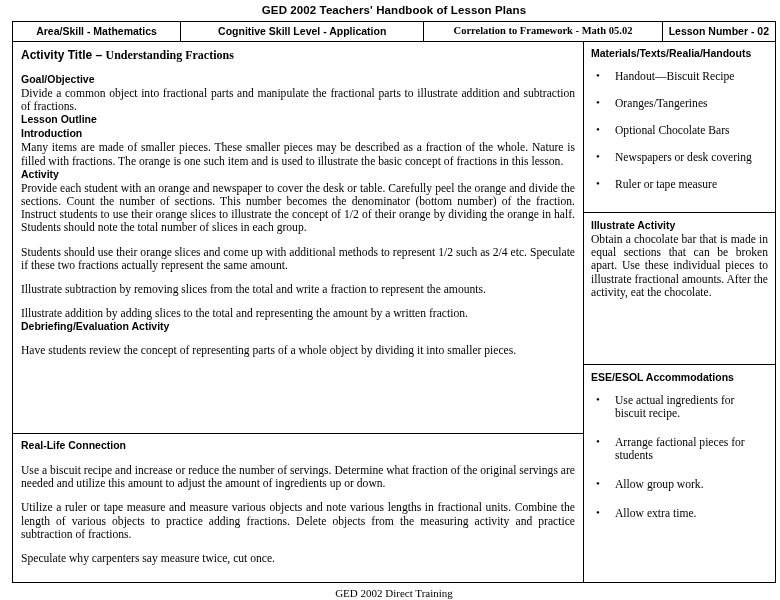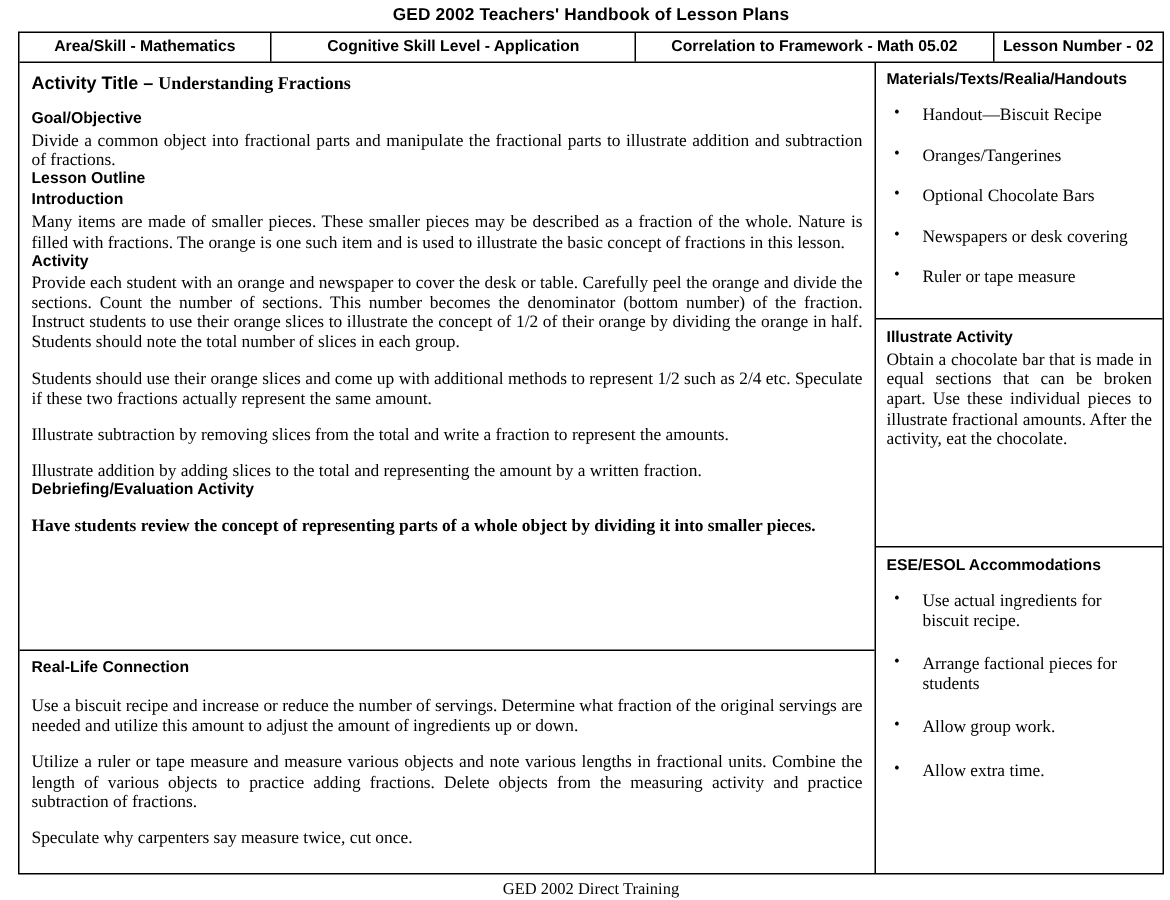--- a/index.html
+++ b/index.html
@@ -60,21 +60,21 @@
     text-align: center;
     white-space: nowrap;
     border-right: 1.6px solid #000;
     display: flex;
     align-items: center;
     justify-content: center;
   }
   .header-cell:last-child { border-right: none; }
   .hc-1 { width: 157px; }
   .hc-2 { width: 233px; }
-  .hc-3 { width: 228px; }
+  .hc-3 { width: 228px; font-family: Liberation Serif, serif; }
   .hc-4 { flex: 1 1 auto; }
 
   
   .body-row {
     display: flex;
     flex: 1 1 auto;
     min-height: 0;
   }
   .col-left {
     width: 570px;
@@ -227,21 +227,21 @@
           <div class="sec-head">Introduction</div>
           <p class="body-text">Many items are made of smaller pieces.  These smaller pieces may be described as a fraction of the whole.  Nature is filled with fractions.  The orange is one such item and is used to illustrate the basic concept of fractions in this lesson.</p>
 
           <div class="sec-head gap-before">Activity</div>
           <p class="body-text">Provide each student with an orange and newspaper to cover the desk or table.  Carefully peel the orange and divide the sections. Count the number of sections.  This number becomes the denominator (bottom number) of the fraction.  Instruct students to use their orange slices to illustrate the concept of 1/2 of their orange by dividing the orange in half.  Students should note the total number of slices in each group.</p>
           <p class="body-text">Students should use their orange slices and come up with additional methods to represent 1/2 such as 2/4 etc. Speculate if these two fractions actually represent the same amount.</p>
           <p class="body-text">Illustrate subtraction by removing slices from the total and write a fraction to represent the amounts.</p>
           <p class="body-text">Illustrate addition by adding slices to the total and representing the amount by a written fraction.</p>
 
           <div class="sec-head gap-before">Debriefing/Evaluation Activity</div>
-          <p class="body-text" style="margin-top:11px;font-weight:bold;">Have students review the concept of representing parts of a whole object by dividing it into smaller pieces.</p>
+          <p class="body-text" style="margin-top:11px;">Have students review the concept of representing parts of a whole object by dividing it into smaller pieces.</p>
         </div>
 
         <div class="left-rlc">
           <div class="sec-head">Real-Life Connection</div>
           <p class="body-text" style="margin-top:12px;">Use a biscuit recipe and increase or reduce the number of servings.  Determine what fraction of the original servings are needed and utilize this amount to adjust the amount of ingredients up or down.</p>
           <p class="body-text">Utilize a ruler or tape measure and measure various objects and note various lengths in fractional units.  Combine the length of various objects to practice adding fractions.  Delete objects from the measuring activity and practice subtraction of fractions.</p>
           <p class="body-text">Speculate why carpenters say measure twice, cut once.</p>
         </div>
 
       </div>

****************

#### What is required:
Without the pictures, copy the entries from their first line through the line containing "a written fraction.</p>", and only those lines.

#### Your response:
--- a/index.html
+++ b/index.html
@@ -60,21 +60,21 @@
     text-align: center;
     white-space: nowrap;
     border-right: 1.6px solid #000;
     display: flex;
     align-items: center;
     justify-content: center;
   }
   .header-cell:last-child { border-right: none; }
   .hc-1 { width: 157px; }
   .hc-2 { width: 233px; }
-  .hc-3 { width: 228px; }
+  .hc-3 { width: 228px; font-family: Liberation Serif, serif; }
   .hc-4 { flex: 1 1 auto; }
 
   
   .body-row {
     display: flex;
     flex: 1 1 auto;
     min-height: 0;
   }
   .col-left {
     width: 570px;
@@ -227,21 +227,21 @@
           <div class="sec-head">Introduction</div>
           <p class="body-text">Many items are made of smaller pieces.  These smaller pieces may be described as a fraction of the whole.  Nature is filled with fractions.  The orange is one such item and is used to illustrate the basic concept of fractions in this lesson.</p>
 
           <div class="sec-head gap-before">Activity</div>
           <p class="body-text">Provide each student with an orange and newspaper to cover the desk or table.  Carefully peel the orange and divide the sections. Count the number of sections.  This number becomes the denominator (bottom number) of the fraction.  Instruct students to use their orange slices to illustrate the concept of 1/2 of their orange by dividing the orange in half.  Students should note the total number of slices in each group.</p>
           <p class="body-text">Students should use their orange slices and come up with additional methods to represent 1/2 such as 2/4 etc. Speculate if these two fractions actually represent the same amount.</p>
           <p class="body-text">Illustrate subtraction by removing slices from the total and write a fraction to represent the amounts.</p>
           <p class="body-text">Illustrate addition by adding slices to the total and representing the amount by a written fraction.</p>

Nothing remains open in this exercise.